Sécheresse au Pays basque : le maïs dévasté entraîne une hausse des factures agricoles.
Au Pays basque, la sécheresse dévaste le maïs et fait exploser les factures des agriculteurs
De plus en plus chaque été, l’eau vient à manquer en Aquitaine. Les agriculteurs doivent faire face à des récoltes qui grillent et du fourrage en moins pour l’hiver. À Hasparren, au Pays basque, les agriculteurs vont avoir du mal à se relever de ces deux mois et demi de sécheresse.
À bien y regarder, ces pentes arides et brûlées par le soleil ne ressemblent pas à ce que l’on connaît des paysages typiques du Pays basque verdoyant. Après deux mois et demi de sécheresse, la ressource en eau est devenue un enjeu de taille à Hasparren, commune à forte identité agricole.
La commune compte 126 exploitations, dont celle de Jean-Pierre Révorédo qui constate les dégâts du manque d’eau sur sa culture de maïs. Il décrit des zones plus caillouteuses de son champ, affirmant : « C’est comme si le pied avait grillé sur place, comme s’il n’avait pas de racines! » Ces chaleurs ont bouleversé le calendrier des agriculteurs, avec une récolte effectuée 20 jours à l’avance et un déficit de 35 % en eau.
Moins d’eau pour le maïs signifie moins de production. L’éleveur a déjà commencé à puiser dans ses stocks de fourrage pour nourrir ses animaux. « On est en train de taper dans les stocks de l’hiver. La problématique va se révéler à la fin d’année », prévient-il. En effet, les conditions climatiques difficiles ont touché de nombreuses régions, des Charentes à l’Espagne.
Jean-Pierre a mesuré l’impact de la sécheresse sur ses cultures.

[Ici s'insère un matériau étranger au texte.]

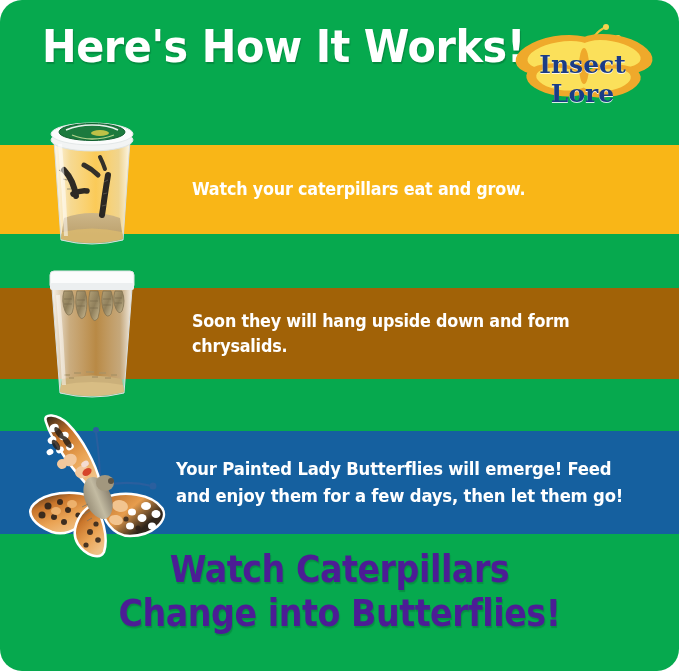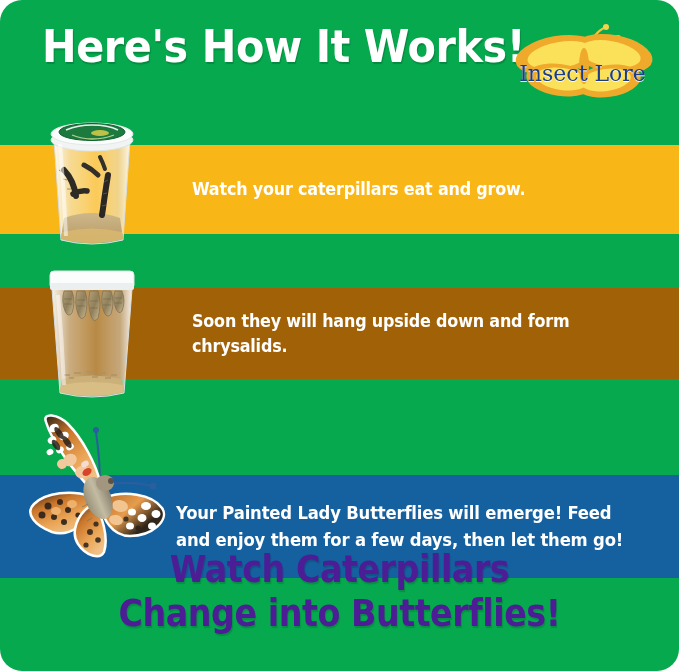--- a/index.html
+++ b/index.html
@@ -57,38 +57,37 @@
   }
   .logo svg { display: block; }
   .logo-text {
     position: absolute;
     left: 0;
     top: 28px;
     width: 155px;
     text-align: center;
     color: #1B3C86;
     font-family: "DejaVu Serif", serif;
-    font-weight: normal;
-    font-size: 22px;
+    font-weight: bold;
+    font-size: 25px;
     letter-spacing: 0px;
     text-shadow: 0 1px 0 rgba(255,255,255,0.85);
-    margin-top: 11px;
   }
 
   
   .stripe {
     position: absolute;
     left: 0;
     width: 679px;
     display: flex;
     align-items: center;
   }
   .stripe-orange { top: 145px; height: 89px; background: #F9B617; padding-left: 16px; }
   .stripe-yellow { top: 288px; height: 91px; background: #a16207; padding-left: 16px; }
-  .stripe-blue   { top: 431px; height: 103px; background: #15609F; margin-top: 44px; }
+  .stripe-blue   { top: 431px; height: 103px; background: #15609F; }
 
   .stripe-text {
     color: #ffffff;
     font-family: "DejaVu Sans", sans-serif;
     font-weight: bold;
     font-size: 17px;
     line-height: 25px;
     letter-spacing: -0.2px;
     transform: scaleX(0.94);
     transform-origin: left center;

Cette année, il a semé le maïs le 27 avril et récolté le 31 août, pour un total de seulement 279 mm de pluie, contre 400 mm en 2025 et 744 mm en 2024. La consommation d’eau pour ses 64 bovins a également doublé, atteignant jusqu’à 100 litres par jour par animal, ce qui a multiplié par deux sa facture d’eau.
Hasparren a été l’une des premières communes placées en alerte sécheresse durant l’été 2026, un paradoxe pour une commune qui possède une centaine de sources naturelles sur le massif de l’Ursuya. Toutefois, seules une vingtaine de ces sources « abreuvant » les habitants d’Hasparren, comme l’explique la maire Isabelle Pargade. Elle rappelle qu’un réseau d’eau a été construit à partir de 80 sources pour approvisionner Bayonne à la fin du 19ème siècle, sans se soucier de la raréfaction de la ressource.
La maire souligne la nécessité de poser la question de l’eau à l’échelle de la communauté d’agglomération du Pays basque. « Puisque l’eau nous manque, il va bien falloir qu’on en récupère une partie ! » prévient-elle, alors que des épisodes caniculaires pourraient se répéter dans les années à venir.